En el interior y en los accesos a la planta, empleados y representantes sindicales iniciaron manifestaciones en rechazo a la medida. La incertidumbre se multiplica no solo entre los operarios, sino también entre proveedores, transportistas, pymes vinculadas y comercios de la zona que dependen de la actividad industrial.
La Unión Industrial Argentina expresó “gran preocupación” a través de un comunicado oficial. La entidad remarcó que detrás del cierre de una fábrica hay conocimiento acumulado, empleo calificado y cadenas de valor que tardan décadas en construirse. Según datos citados por la UIA, la industria perdió casi 65 mil trabajadores en los últimos dos años, una caída del 5,4%.
Para la entidad empresaria, el caso de Fate no es aislado. Lo vincula con un fenómeno más amplio: sobrecapacidad global en la industria del neumático, competencia internacional distorsionada y prácticas de dumping, especialmente desde Asia. En ese contexto, la UIA reclamó igualdad de condiciones para competir: menor presión impositiva, financiamiento accesible, infraestructura eficiente y un marco laboral actualizado.
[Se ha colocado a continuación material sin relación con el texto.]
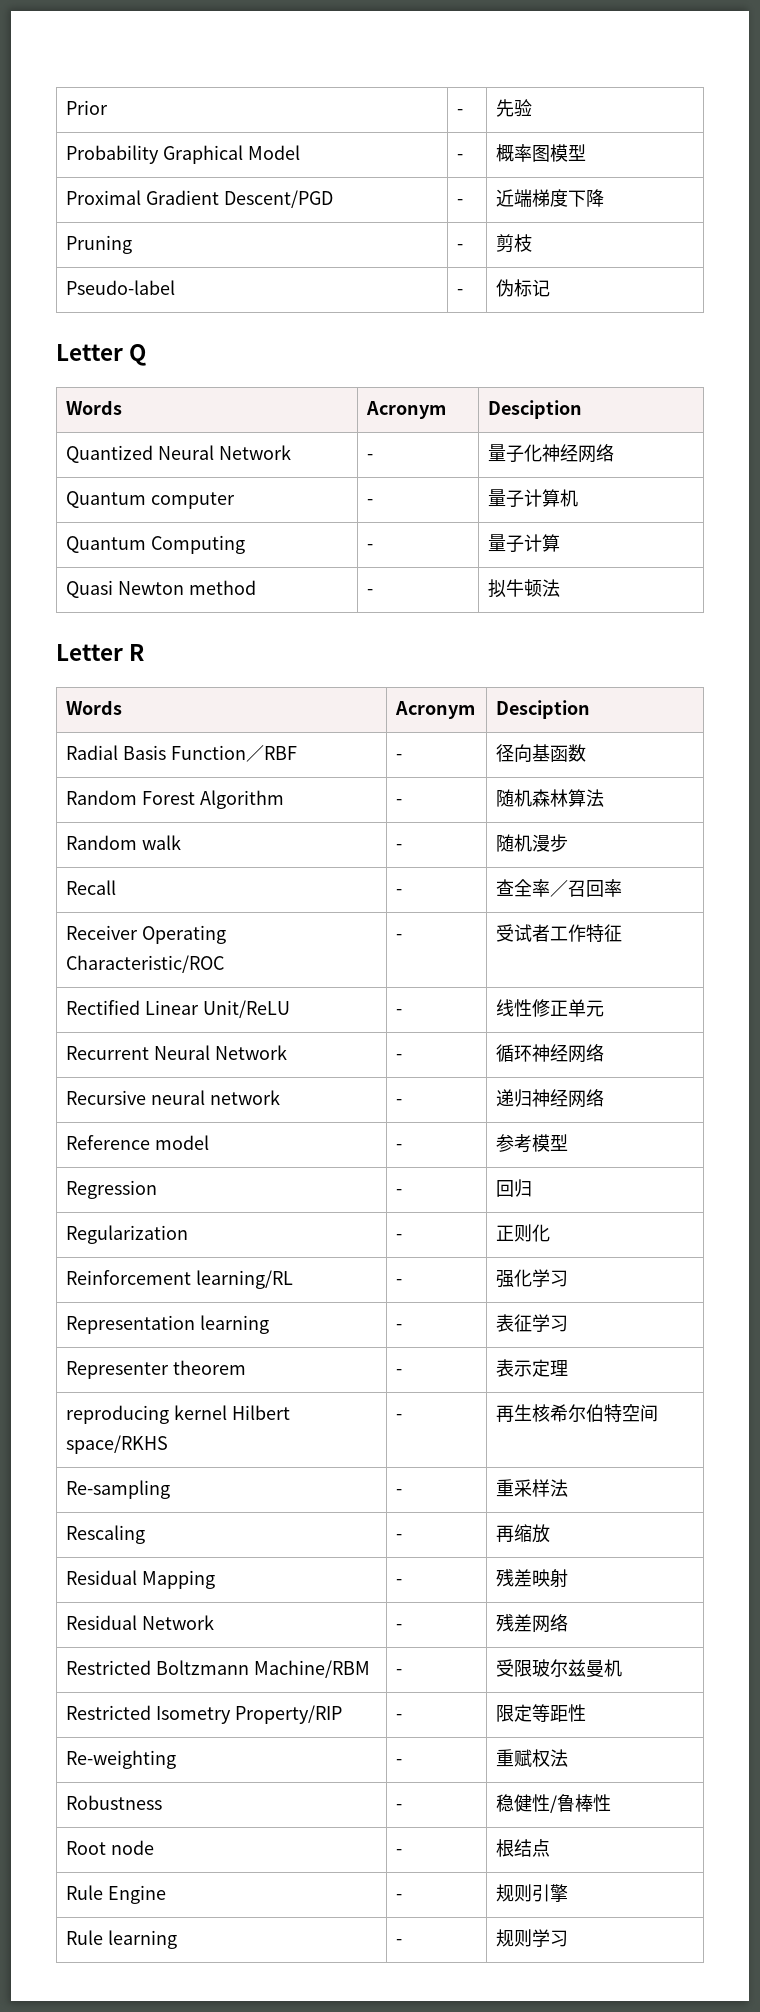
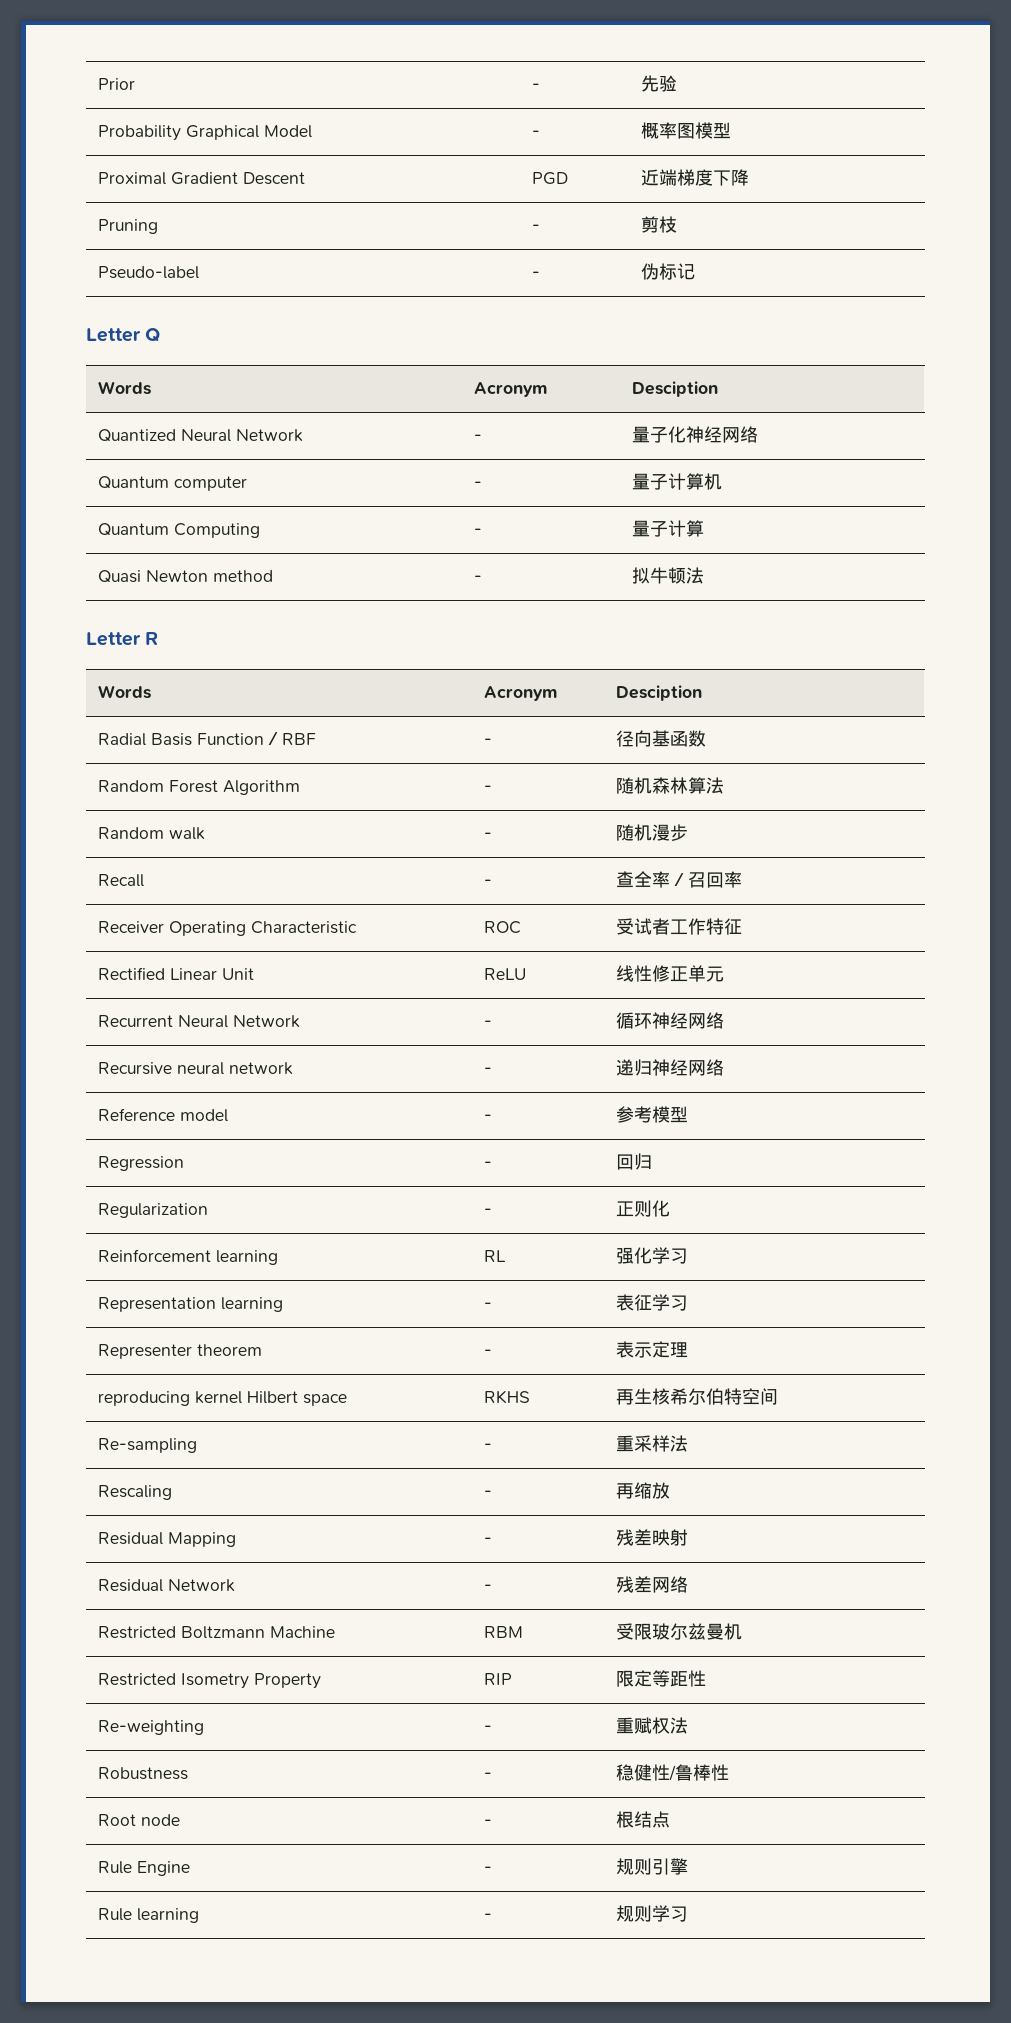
- Proximal Gradient Descent/PGD | - | 近端梯度下降
+ Proximal Gradient Descent | PGD | 近端梯度下降
- Receiver Operating Characteristic/ROC | - | 受试者工作特征
+ Receiver Operating Characteristic | ROC | 受试者工作特征
- Rectified Linear Unit/ReLU | - | 线性修正单元
+ Rectified Linear Unit | ReLU | 线性修正单元
- Reinforcement learning/RL | - | 强化学习
+ Reinforcement learning | RL | 强化学习
- reproducing kernel Hilbert space/RKHS | - | 再生核希尔伯特空间
+ reproducing kernel Hilbert space | RKHS | 再生核希尔伯特空间
- Restricted Boltzmann Machine/RBM | - | 受限玻尔兹曼机
+ Restricted Boltzmann Machine | RBM | 受限玻尔兹曼机
- Restricted Isometry Property/RIP | - | 限定等距性
+ Restricted Isometry Property | RIP | 限定等距性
Al mismo tiempo, el comunicado reconoce un desafío interno: alcanzar precios y calidades internacionales. La UIA plantea que la competitividad requiere inversión, modernización y un entorno macroeconómico estable que permita producir en Argentina con estándares globales.
El cierre abre interrogantes profundos sobre el rumbo industrial del país y sobre la capacidad de sostener sectores estratégicos frente a la competencia externa.
La pregunta que queda abierta es si este será un caso aislado o el anticipo de una reconfiguración más amplia del mapa productivo argentino. Lo que está en juego no es solo una planta: es el futuro de miles de familias y de un modelo de desarrollo industrial.